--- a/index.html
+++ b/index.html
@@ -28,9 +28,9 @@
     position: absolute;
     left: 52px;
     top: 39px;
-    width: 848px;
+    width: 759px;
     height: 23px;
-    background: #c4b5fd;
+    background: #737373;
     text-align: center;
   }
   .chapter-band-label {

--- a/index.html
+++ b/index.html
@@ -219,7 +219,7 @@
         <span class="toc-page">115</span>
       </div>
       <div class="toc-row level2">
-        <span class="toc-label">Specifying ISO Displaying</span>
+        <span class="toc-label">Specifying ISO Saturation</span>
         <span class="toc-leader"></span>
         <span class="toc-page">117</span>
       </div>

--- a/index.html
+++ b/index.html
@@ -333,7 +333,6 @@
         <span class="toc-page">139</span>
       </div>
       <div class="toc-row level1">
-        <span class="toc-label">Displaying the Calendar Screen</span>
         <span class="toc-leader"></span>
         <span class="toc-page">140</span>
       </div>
◆ ◆ ◆ ◆
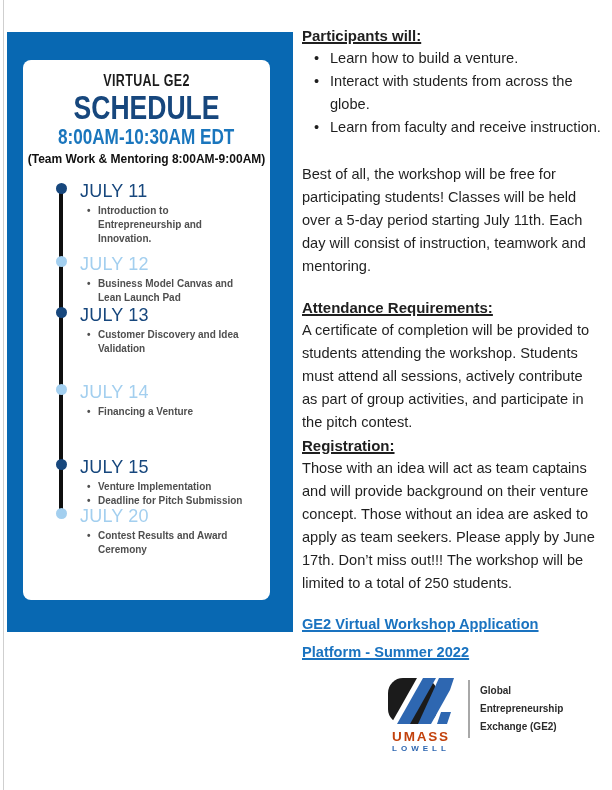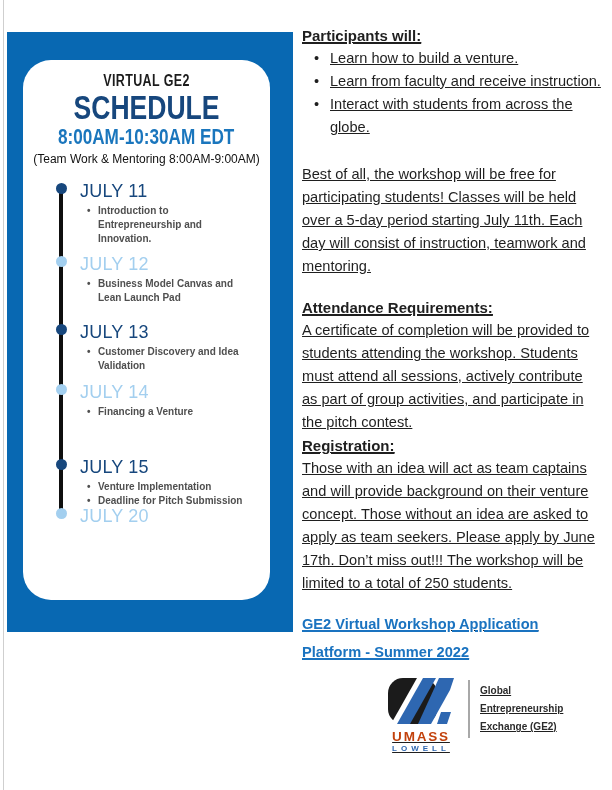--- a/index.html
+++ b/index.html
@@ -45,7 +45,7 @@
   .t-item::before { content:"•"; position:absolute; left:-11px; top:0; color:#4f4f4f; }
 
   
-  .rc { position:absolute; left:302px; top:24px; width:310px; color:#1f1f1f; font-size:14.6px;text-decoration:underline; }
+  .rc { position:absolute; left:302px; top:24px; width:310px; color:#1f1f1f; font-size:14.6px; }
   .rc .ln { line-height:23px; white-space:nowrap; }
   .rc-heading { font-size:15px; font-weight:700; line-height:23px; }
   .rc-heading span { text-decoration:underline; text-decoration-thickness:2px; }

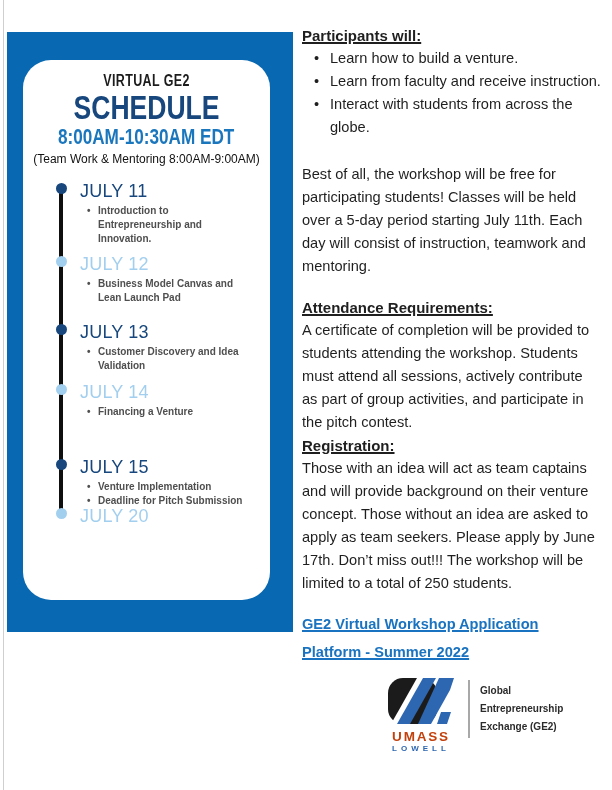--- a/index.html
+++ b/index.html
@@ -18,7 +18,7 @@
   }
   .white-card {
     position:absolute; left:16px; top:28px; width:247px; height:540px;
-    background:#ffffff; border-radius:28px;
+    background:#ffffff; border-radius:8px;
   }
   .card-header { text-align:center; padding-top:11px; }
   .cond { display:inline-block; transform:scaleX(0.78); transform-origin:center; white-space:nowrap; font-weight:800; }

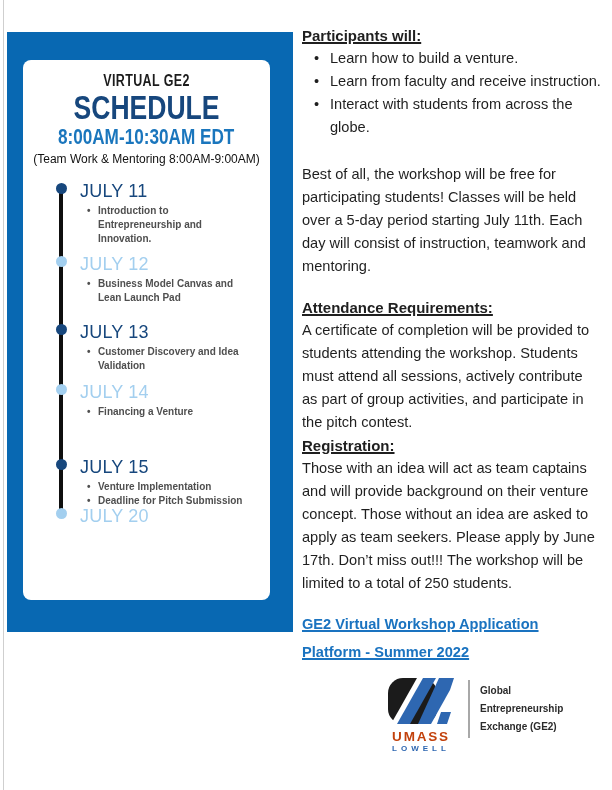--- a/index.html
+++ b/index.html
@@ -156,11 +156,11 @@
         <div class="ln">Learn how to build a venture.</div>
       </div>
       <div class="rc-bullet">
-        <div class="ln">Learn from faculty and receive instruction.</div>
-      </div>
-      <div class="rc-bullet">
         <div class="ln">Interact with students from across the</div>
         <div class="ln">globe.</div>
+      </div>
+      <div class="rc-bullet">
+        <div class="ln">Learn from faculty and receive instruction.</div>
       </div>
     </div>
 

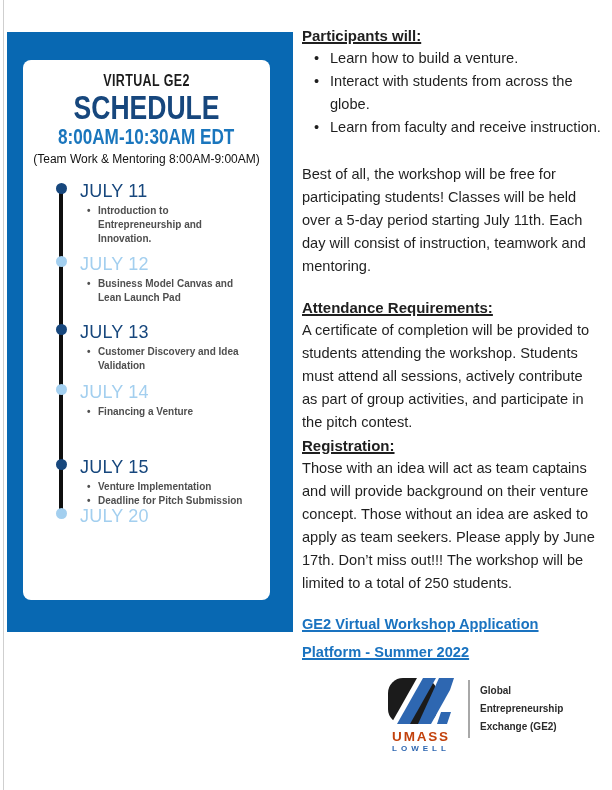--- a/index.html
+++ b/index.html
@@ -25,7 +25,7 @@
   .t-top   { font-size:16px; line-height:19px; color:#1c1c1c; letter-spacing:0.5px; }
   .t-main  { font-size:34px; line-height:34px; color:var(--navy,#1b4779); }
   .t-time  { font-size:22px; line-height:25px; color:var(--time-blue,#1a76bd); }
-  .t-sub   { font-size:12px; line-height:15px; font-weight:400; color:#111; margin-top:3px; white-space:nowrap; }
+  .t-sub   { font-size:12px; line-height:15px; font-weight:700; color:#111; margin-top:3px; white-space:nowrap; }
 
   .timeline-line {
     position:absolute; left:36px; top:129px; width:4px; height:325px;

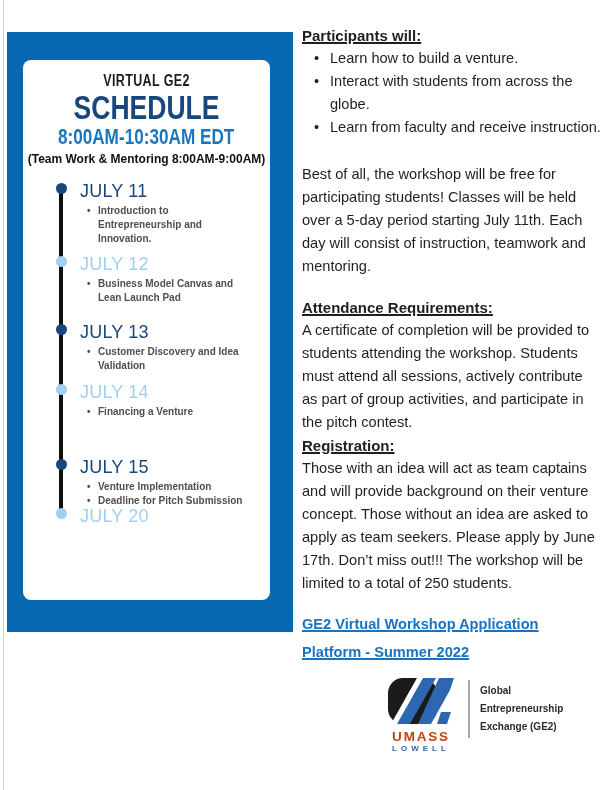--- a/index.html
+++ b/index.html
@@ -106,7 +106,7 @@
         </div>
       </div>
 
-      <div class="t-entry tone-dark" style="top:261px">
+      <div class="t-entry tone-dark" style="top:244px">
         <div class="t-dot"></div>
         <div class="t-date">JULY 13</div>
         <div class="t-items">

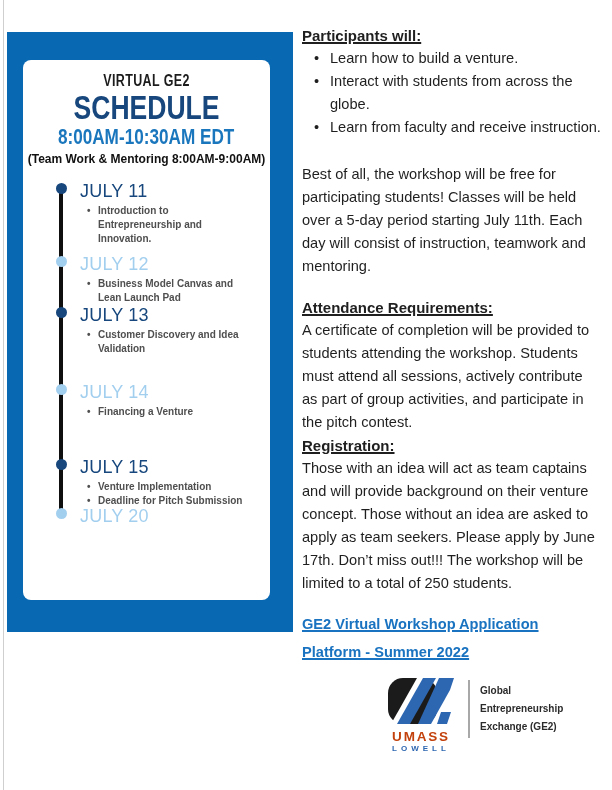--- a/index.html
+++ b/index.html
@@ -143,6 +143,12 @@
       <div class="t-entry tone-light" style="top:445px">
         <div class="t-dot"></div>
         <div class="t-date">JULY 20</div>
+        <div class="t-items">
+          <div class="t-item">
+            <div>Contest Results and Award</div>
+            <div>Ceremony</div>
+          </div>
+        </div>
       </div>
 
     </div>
◆ ◆ ◆ ◆
▶ **What is expected**:
What is needed is each line from the records with the word "date" in it.

▶ **Your solution**:
         <div class="t-date">JULY 13</div>
         <div class="t-date">JULY 20</div>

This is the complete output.